WHAT TO WORK ON
Look through the records below for the line with "discount: 17.34 -> none" and the line with "total: 52.01 -> 162.95", then return those lines and all lines between, exactly.
━━ RECORDS SUPPLIED ━━
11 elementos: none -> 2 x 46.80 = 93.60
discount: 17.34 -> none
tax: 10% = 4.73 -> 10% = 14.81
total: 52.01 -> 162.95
━━━
━━ RECORDS SUPPLIED ━━
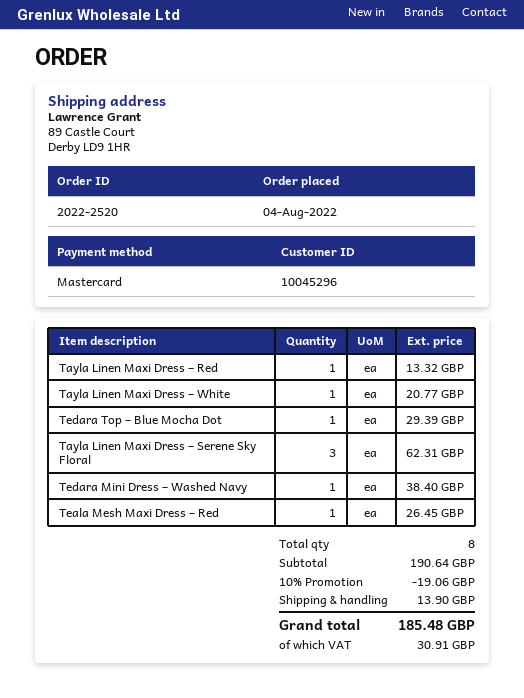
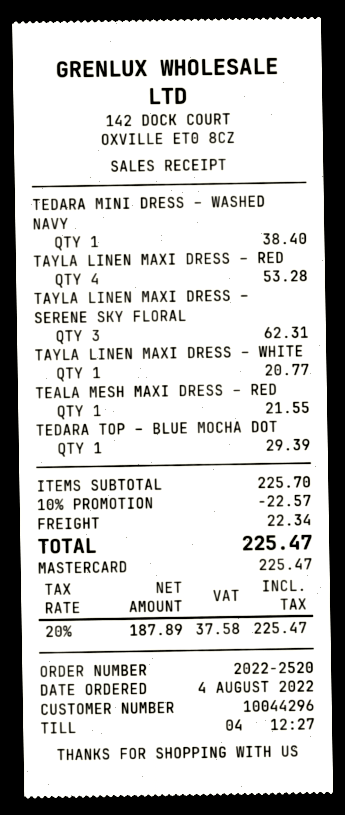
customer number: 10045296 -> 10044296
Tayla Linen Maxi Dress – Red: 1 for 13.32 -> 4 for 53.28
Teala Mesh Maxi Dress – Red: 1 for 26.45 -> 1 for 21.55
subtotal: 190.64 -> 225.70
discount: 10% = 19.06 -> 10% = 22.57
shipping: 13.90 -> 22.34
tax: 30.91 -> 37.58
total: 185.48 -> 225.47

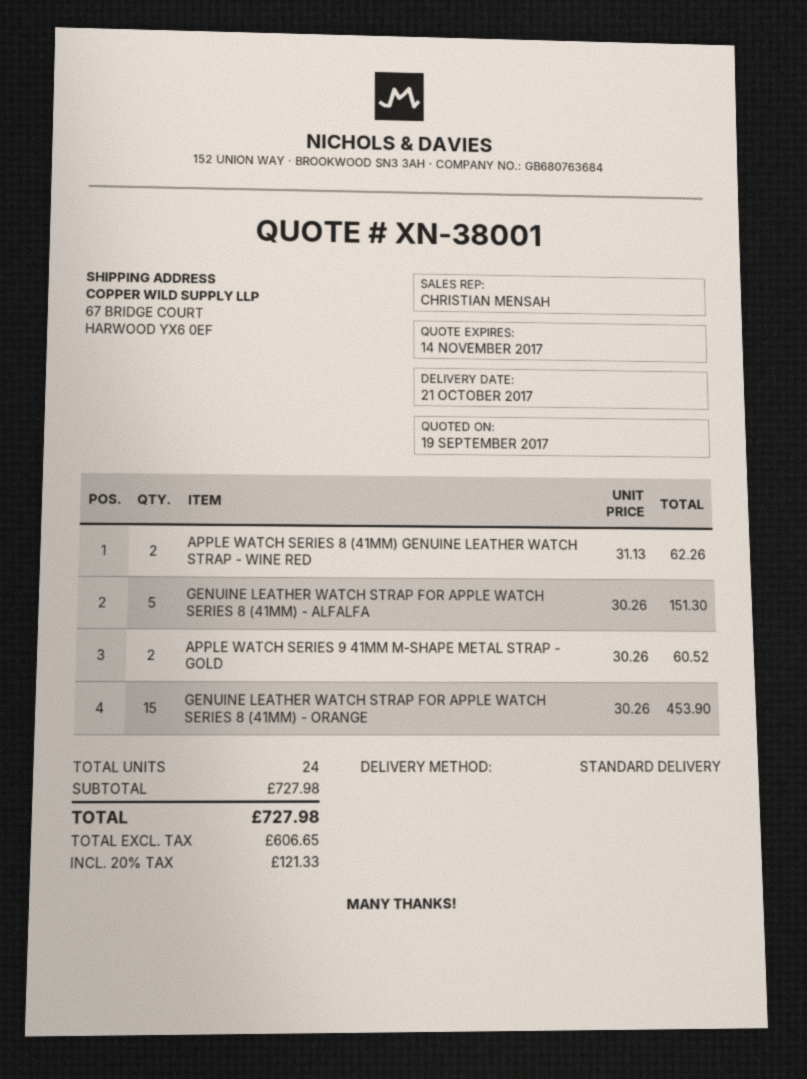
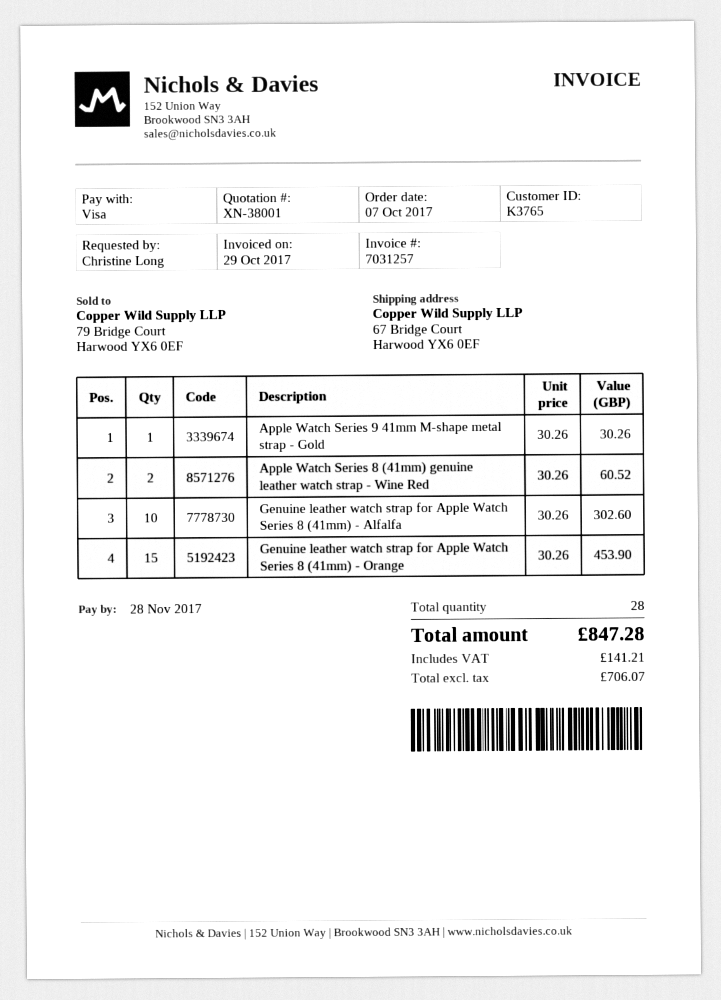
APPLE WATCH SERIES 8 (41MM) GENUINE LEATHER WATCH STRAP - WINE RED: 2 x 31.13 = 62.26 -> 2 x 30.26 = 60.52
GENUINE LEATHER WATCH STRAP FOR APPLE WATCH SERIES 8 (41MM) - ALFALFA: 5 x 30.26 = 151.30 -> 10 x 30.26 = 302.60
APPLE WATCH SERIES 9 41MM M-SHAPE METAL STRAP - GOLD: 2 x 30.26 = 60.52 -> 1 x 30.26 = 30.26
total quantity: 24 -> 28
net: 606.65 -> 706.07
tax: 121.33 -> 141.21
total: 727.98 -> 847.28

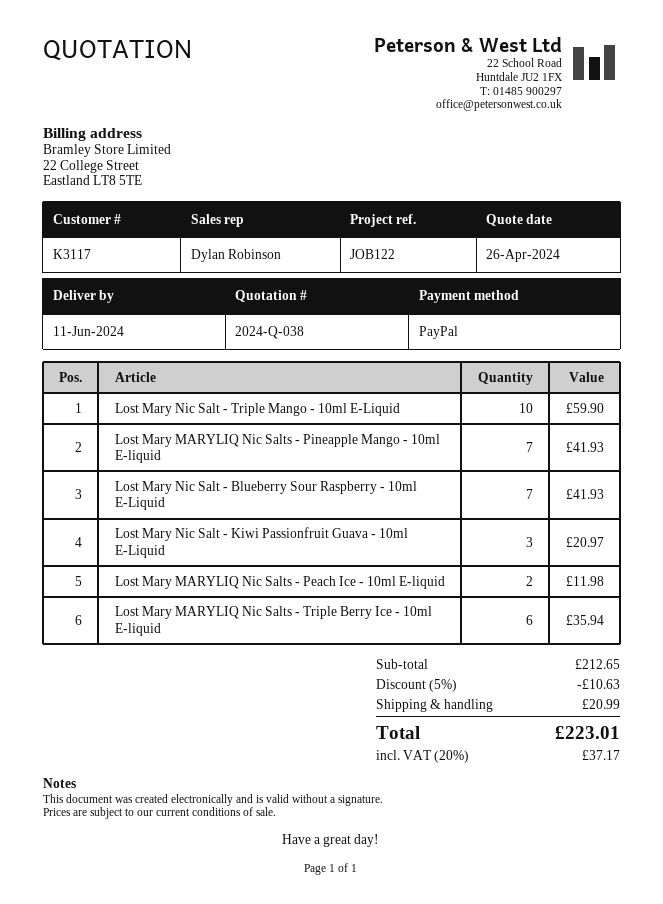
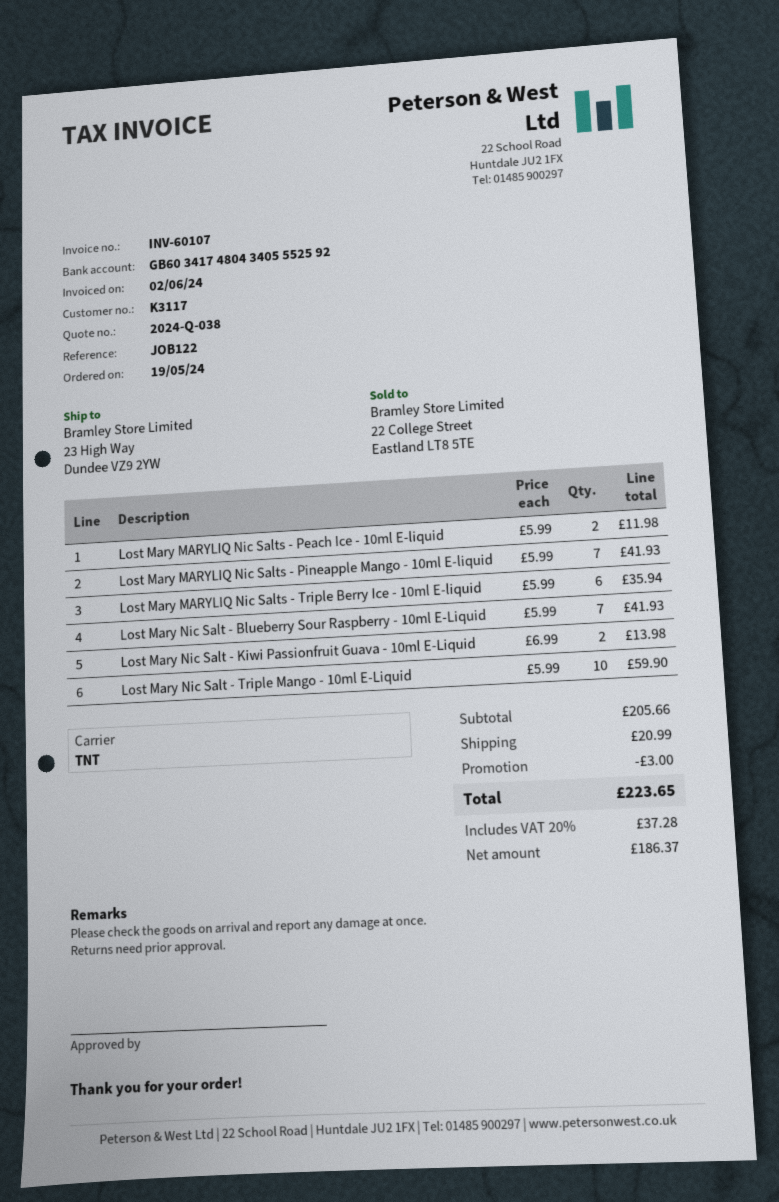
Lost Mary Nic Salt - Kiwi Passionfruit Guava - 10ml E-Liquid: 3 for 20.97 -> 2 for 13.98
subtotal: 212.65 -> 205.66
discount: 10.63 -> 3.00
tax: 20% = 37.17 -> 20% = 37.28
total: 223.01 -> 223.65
━━━
━━ RECORDS SUPPLIED ━━
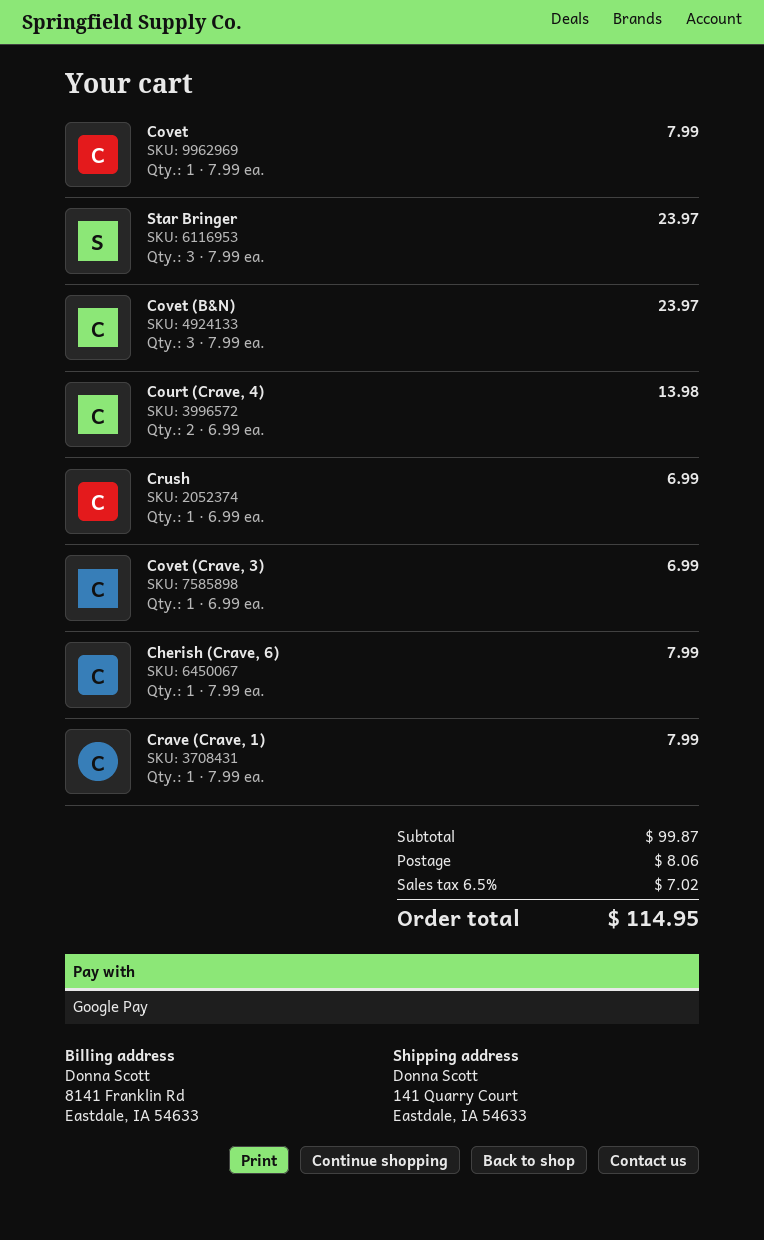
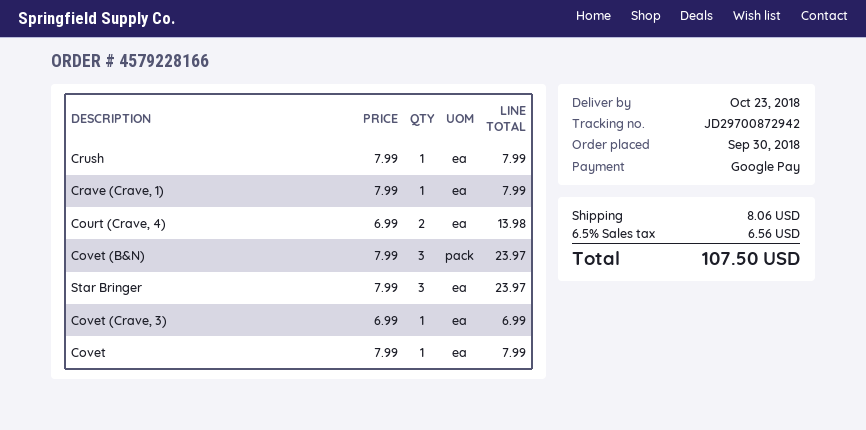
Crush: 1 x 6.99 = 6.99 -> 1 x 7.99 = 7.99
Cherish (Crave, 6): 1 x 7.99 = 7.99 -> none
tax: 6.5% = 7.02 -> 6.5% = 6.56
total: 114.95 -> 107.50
━━━
COMPLETED TASK
discount: 17.34 -> none
tax: 10% = 4.73 -> 10% = 14.81
total: 52.01 -> 162.95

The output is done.